Immerhin scheinen die Kabuler Gesprächsteilnehmer nun zusammenzufinden. Ein prominenter Politiker aus einflussreicher, religiöser Familie hat seine Kollegen zusammengerufen, um besser auf das vereinbarte Folgetreffen – inzwischen auf einen Termin nach Ende des Fastenmonats Ramadan Mitte Juli verschoben – vorbereitet zu sein. Er hofft auch, die Verweigerungshaltung der Taliban der Kabuler Regierung gegenüber aufweichen zu können.
Ein Problem des Pugwash-Ansatzes könnte darin bestehen, dass der zweite Schritt – eine Einbeziehung der Taliban in Gespräche – vor dem ersten getan wurde, nämlich einen innerafghanischen Konsens herzustellen. Gerade wegen dieses Mangels, Ausdruck der Schwäche Afghanistans staatlicher wie nichtstaatlicher Institutionen, brauchen diese in der Vorphase zu formalen Verhandlungen Hilfe bei der Koordination und strategische Beratung.

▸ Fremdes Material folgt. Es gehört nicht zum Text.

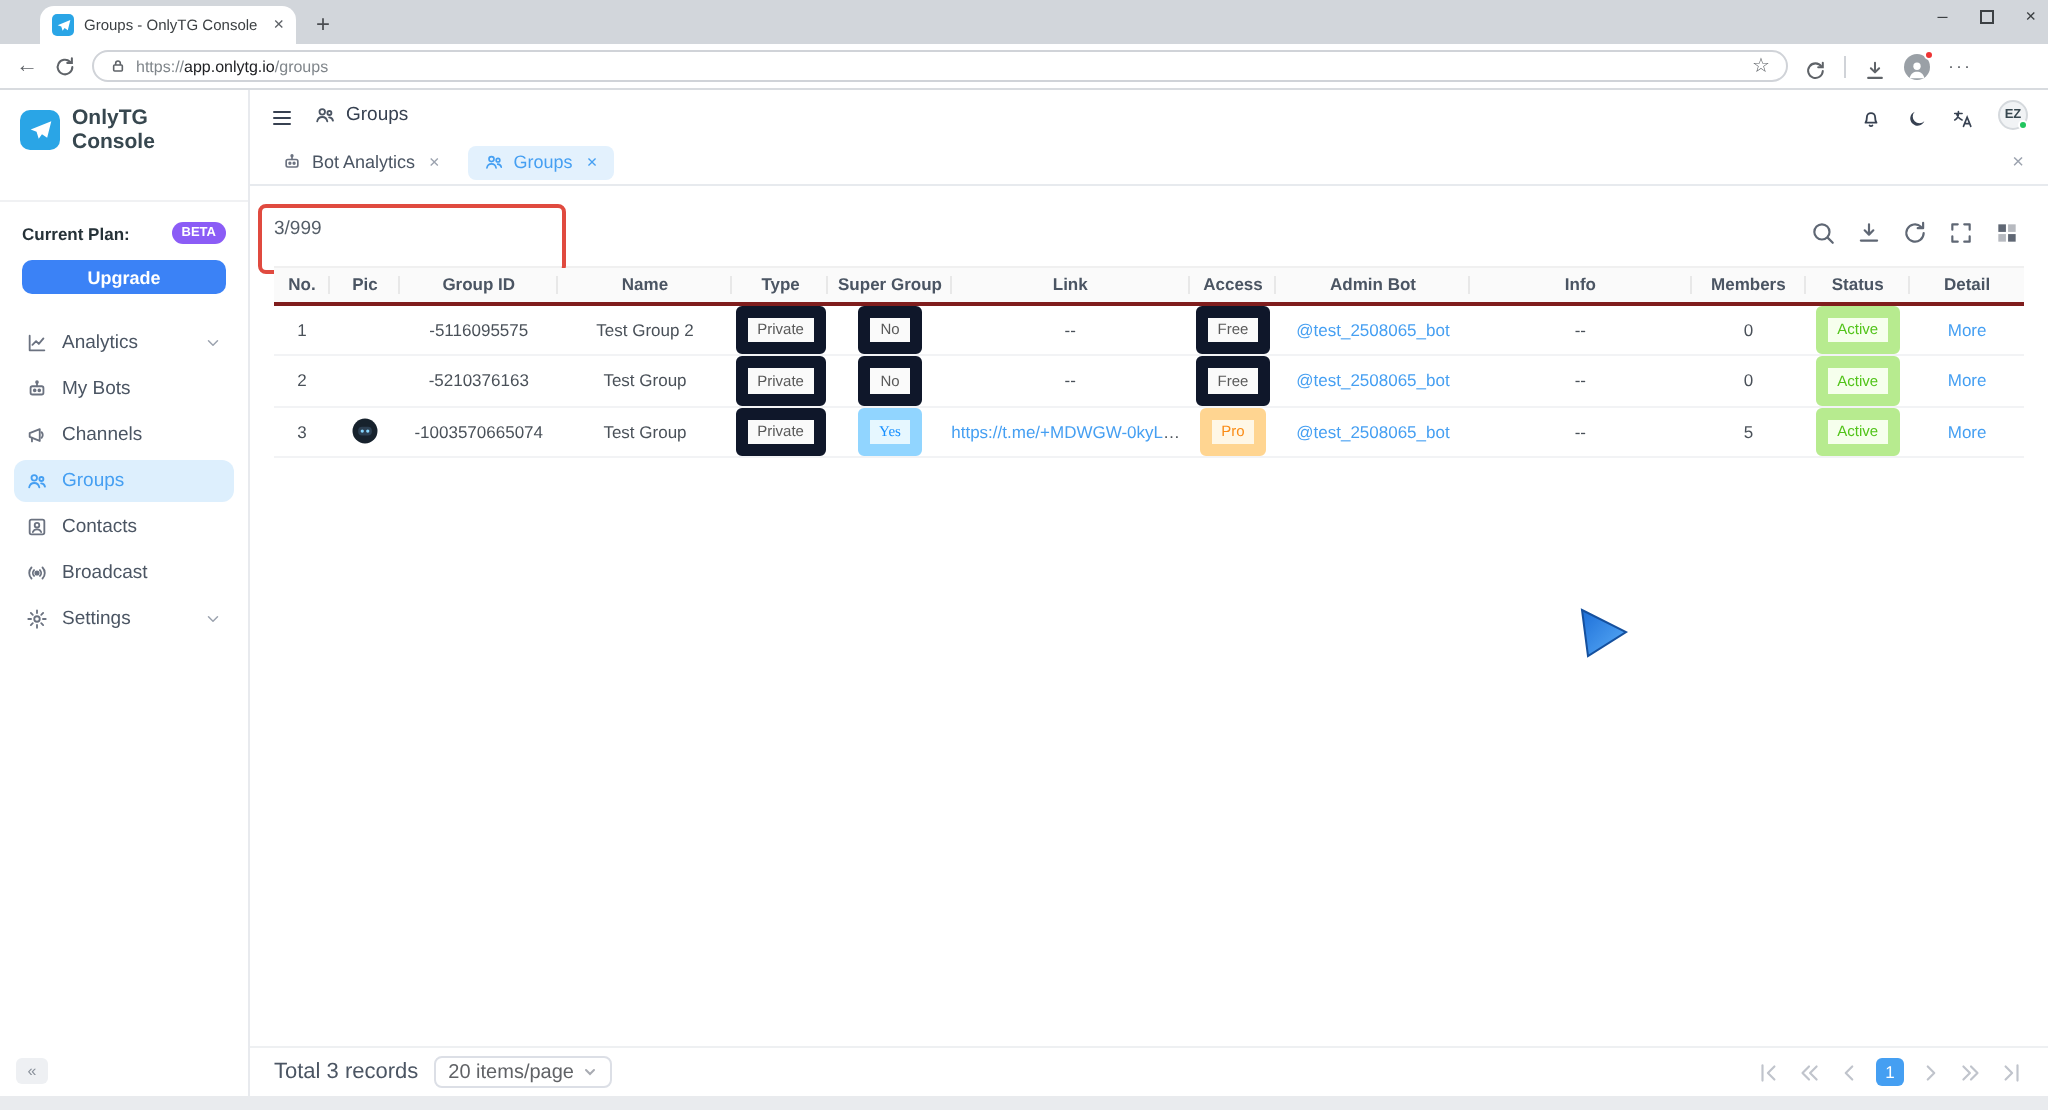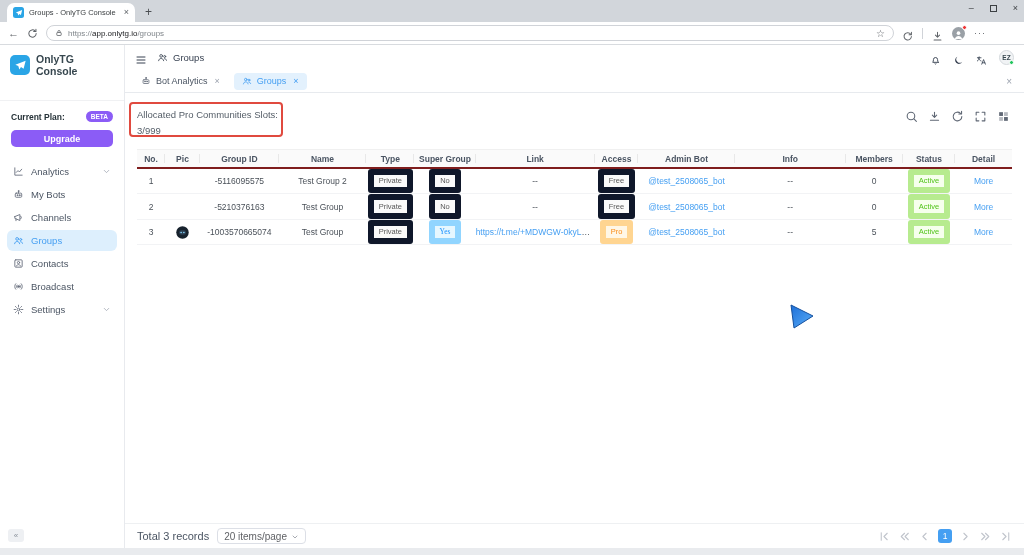"Groups - OnlyTG Console" .btab { margin-left: 7px -> 20px }
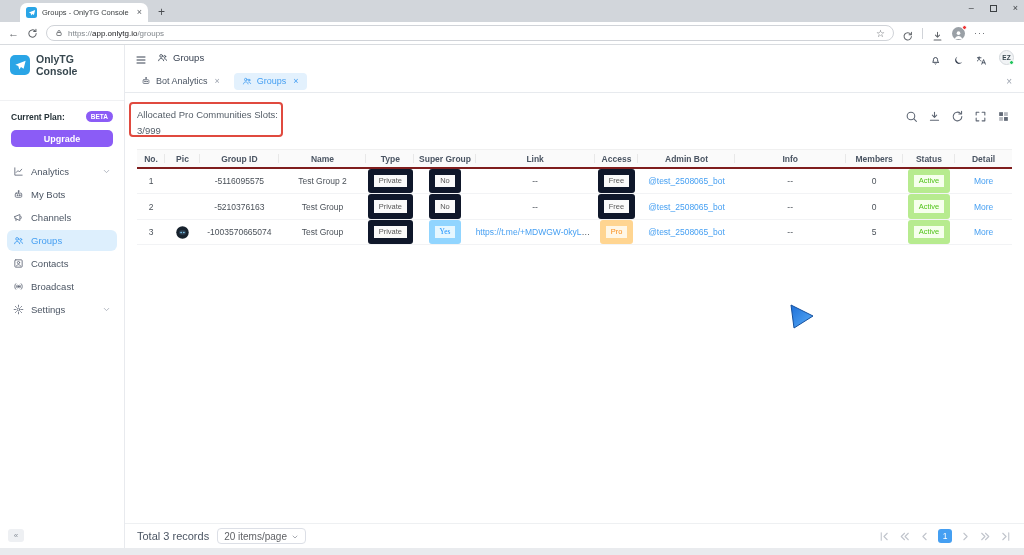"Allocated Pro Communities Slots:" div { html: <div>Allocated Pro Communities Slots:</div> -> none }
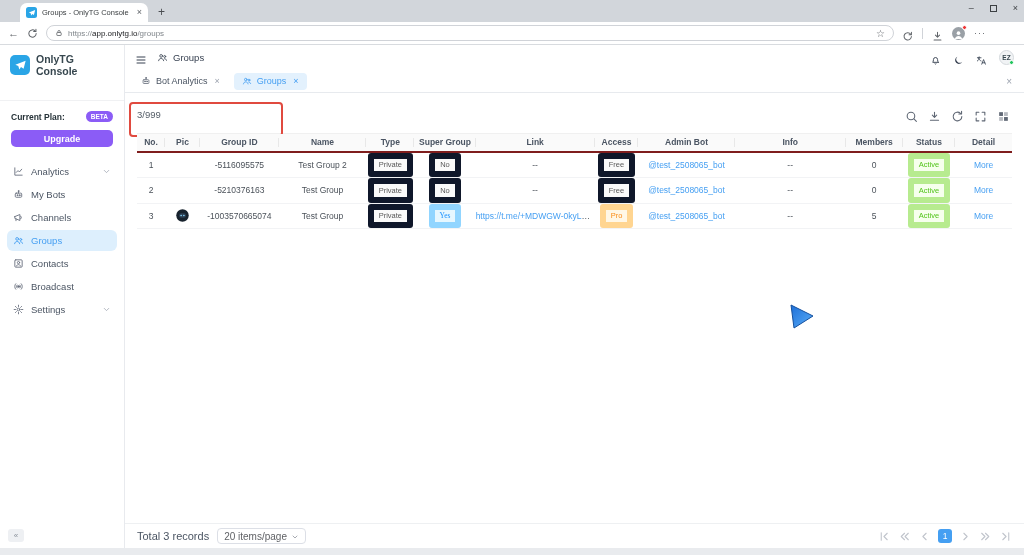"Upgrade" .upgrade { background: #8b5cf6 -> #3b82f6 }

Dazu können und müssen westliche Regierungen beitragen – mit Ermutigung und wenn nötig Geld. Sie haben ja versprochen, sich mit dem nahenden Ende der Militärintervention auf politische Mittel zu verlegen. Das betrifft besonders auch die deutsche Regierung, die sich viel auf ihre finanziell allerdings eher unzulänglich ausgestatteten Programme zur zivilen Konfliktprävention zugutehält. Dann muss sich nur noch die neue afghanische Regierung – mit ihrem schwierigen Präsidenten und dessen bekannter Abneigung gegenüber den UN und NGOs – beratungsoffen zeigen.